Afrique de l'Ouest: Lutte contre le terrorisme - Florence Parly annonce la mort d'un important chef djihadiste au Sahel

Hélicoptère «Gazelle» de l'opération Barkhane (image d'illustration).

La ministre française des Armées a indiqué, le 5 novembre, qu'Abou Abderahman al Maghrebi, alias Ali Maychou, considéré comme le numéro deux et leader religieux du Groupe de soutien à l'islam et aux musulmans (Gsim), organisation reliée à Al-Qaïda, a été tué par les forces françaises au Mali début octobre.

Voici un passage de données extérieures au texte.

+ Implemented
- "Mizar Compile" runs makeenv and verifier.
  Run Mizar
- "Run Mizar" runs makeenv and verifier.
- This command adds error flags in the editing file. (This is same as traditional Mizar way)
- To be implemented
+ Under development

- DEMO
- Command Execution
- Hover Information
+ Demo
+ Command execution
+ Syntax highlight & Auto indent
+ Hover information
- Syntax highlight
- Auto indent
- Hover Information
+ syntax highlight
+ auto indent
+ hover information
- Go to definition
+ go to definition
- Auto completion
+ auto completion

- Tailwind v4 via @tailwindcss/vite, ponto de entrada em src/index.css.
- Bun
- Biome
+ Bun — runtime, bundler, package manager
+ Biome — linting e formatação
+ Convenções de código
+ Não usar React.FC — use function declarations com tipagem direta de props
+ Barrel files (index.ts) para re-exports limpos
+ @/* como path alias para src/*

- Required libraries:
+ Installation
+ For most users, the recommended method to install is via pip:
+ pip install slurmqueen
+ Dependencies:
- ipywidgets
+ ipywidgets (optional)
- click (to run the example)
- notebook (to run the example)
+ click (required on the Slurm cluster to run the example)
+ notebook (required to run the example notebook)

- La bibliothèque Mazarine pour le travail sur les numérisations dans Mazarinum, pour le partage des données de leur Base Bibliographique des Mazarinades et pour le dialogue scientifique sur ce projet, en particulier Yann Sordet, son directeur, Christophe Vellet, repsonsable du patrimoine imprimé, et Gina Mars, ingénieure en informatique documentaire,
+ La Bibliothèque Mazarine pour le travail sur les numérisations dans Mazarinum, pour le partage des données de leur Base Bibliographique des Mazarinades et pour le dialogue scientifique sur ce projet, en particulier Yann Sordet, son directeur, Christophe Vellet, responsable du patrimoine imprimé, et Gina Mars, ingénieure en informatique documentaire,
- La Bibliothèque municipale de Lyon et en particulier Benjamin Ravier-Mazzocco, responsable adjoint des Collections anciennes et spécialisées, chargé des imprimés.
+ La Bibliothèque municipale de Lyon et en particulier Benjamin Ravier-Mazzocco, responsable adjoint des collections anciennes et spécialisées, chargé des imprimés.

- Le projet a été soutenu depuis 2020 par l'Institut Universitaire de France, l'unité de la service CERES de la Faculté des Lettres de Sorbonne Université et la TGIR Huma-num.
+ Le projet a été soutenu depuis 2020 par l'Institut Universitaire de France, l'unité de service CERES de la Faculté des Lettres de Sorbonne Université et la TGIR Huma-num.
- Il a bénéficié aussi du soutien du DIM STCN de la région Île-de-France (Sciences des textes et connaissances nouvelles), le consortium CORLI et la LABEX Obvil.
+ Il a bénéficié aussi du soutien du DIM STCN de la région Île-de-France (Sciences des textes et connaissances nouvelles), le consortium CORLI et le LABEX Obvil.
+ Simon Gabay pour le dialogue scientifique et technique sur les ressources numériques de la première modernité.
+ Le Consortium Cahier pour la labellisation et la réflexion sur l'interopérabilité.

Le Marocain qui était « le deuxième terroriste le plus recherché au Sahel - y compris par les Américains » a été tué « dans la nuit du 8 au 9 octobre » sur le sol malien en coordination avec les forces maliennes et un soutien américain, a précisé la ministre, qui venait de terminer sa tournée sahélienne de deux jours, notamment au Tchad, au Burkina Faso et au Mali.

« Il s'agit de la neutralisation d'un personnage très influent », a-t-elle relevé, soulignant qu'il est très important de « désorganiser les mouvements » djihadistes « en profondeur ». Florence Parly a insisté qu'« Il faut continuer ce travail contre le terrorisme mais ce n'est qu'un élément » de la tâche à accomplir pour sécuriser les pays du Sahel.

Pour elle, même si la situation sécuritaire dans la zone où quelque quatre mille cinq cents militaires français sont déployés, dans le cadre de l'opération antidjihadiste Barkhane, est fortement dégradée, « la véritable victoire » dans cette partie de l'Afrique « sera celle des armées sahéliennes ».

La nouvelle de l'élimination de l'important terroriste qui opérait au Sahel intervient quelques jours après la mort d'un soldat français dans le nord-est du Mali, tué par un engin explosif. Le groupe Etat islamique au Grand Sahara, autre organisation djihadiste active au Mali, avait revendiqué cette attaque, de même que celle d'un camp militaire du Nord du pays où quarante-neuf soldats avaient été tués, le 1er novembre (deux autres étaient morts le jour suivant, tués par une explosion dans le centre).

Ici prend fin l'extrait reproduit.